Wednesday, November 28, 2007

Clockwork Signifiers

When Temper gives a real reading of the deceased Parrish's belongings in Clockwork Angels, the reader sees three specific objects in her mind's eye that she is able to read: a book, a shirt, and a set of tools or toiletries. These are highly personal items and representative of basic signifiers that have been incorporated throughout our readings this semester. The book is symbolic of the written word, one of the earliest common signifiers. In Scott McCloud's Understanding Comics, special attention was paid to the written word and its evolution from visual representations. Thus, this signifier symbolizes communication, which becomes especially important when considering the format of the texts that we have read in this course. The comic strip to poetry to the short story are all related, and in some ways interrelated, by the simple human need to convey ideas to others. The shirt is important as an outward display of a culture or time period. As we noted in Clockwork Angels, the clothing style is typical of the time period in which the story is set and grounds the more fantastic elements of magic and psychics in reality for the reader. Clothing can also be the only accurate way to distinguish between the characters such as Temper and Amy who are drawn in a very similar manner. The tool or toiletry kit, whichever it may be, is representative of basic human needs and functions. The idea of either the simple needs of a particular trade or caring for one's appearance and outer seeming in a private environment signifies the relationships between people on either a personal or professional level. Generally speaking, most human interactions can be divided between these two categories.

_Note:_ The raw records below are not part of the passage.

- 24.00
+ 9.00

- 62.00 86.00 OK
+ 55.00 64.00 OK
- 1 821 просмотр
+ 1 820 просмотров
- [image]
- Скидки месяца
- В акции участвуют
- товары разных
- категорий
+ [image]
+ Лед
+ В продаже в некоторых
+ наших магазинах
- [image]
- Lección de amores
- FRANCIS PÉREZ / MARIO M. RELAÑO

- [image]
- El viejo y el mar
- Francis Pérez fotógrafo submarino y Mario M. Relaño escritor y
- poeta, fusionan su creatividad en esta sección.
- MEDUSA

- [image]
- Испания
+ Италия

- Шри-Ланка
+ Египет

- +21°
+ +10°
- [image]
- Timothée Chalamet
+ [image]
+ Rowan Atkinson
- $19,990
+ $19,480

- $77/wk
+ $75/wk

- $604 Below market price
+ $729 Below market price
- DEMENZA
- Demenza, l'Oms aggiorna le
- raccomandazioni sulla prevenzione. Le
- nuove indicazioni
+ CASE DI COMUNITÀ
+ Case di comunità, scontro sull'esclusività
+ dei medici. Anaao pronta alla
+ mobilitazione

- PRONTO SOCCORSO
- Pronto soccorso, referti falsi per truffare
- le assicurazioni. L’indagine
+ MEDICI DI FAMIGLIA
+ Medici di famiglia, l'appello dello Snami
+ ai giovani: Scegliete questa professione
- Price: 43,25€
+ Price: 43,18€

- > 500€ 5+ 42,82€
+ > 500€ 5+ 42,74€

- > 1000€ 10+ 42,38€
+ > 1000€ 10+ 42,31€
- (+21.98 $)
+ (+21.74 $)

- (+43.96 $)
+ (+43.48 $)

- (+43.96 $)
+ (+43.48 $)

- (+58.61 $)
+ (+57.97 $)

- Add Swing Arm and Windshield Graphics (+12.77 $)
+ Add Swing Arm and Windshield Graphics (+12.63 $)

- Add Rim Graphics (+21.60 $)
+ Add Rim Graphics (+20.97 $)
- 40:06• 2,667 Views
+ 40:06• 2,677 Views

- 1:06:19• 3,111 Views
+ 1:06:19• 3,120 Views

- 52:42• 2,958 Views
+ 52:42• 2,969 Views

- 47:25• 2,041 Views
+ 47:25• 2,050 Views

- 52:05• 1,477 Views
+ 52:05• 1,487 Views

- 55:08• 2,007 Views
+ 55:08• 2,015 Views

It is also significant to note that Temper is unable to describe the face of the murderer that she senses in her vision. The face as signifier and object has been an important theme in our studies. Temper is unable to identify with the murderer on a human level and, as a result, cannot perceive or remember his face. In this case the signifier holds a meaning or insight into a particularly abhorrent aspect of human nature that Temper either does not relate to or insists on ignoring. As a result, a gap is created between her and the subject of her vision as a person that cannot be bridged until she comes to an understanding of him as a person.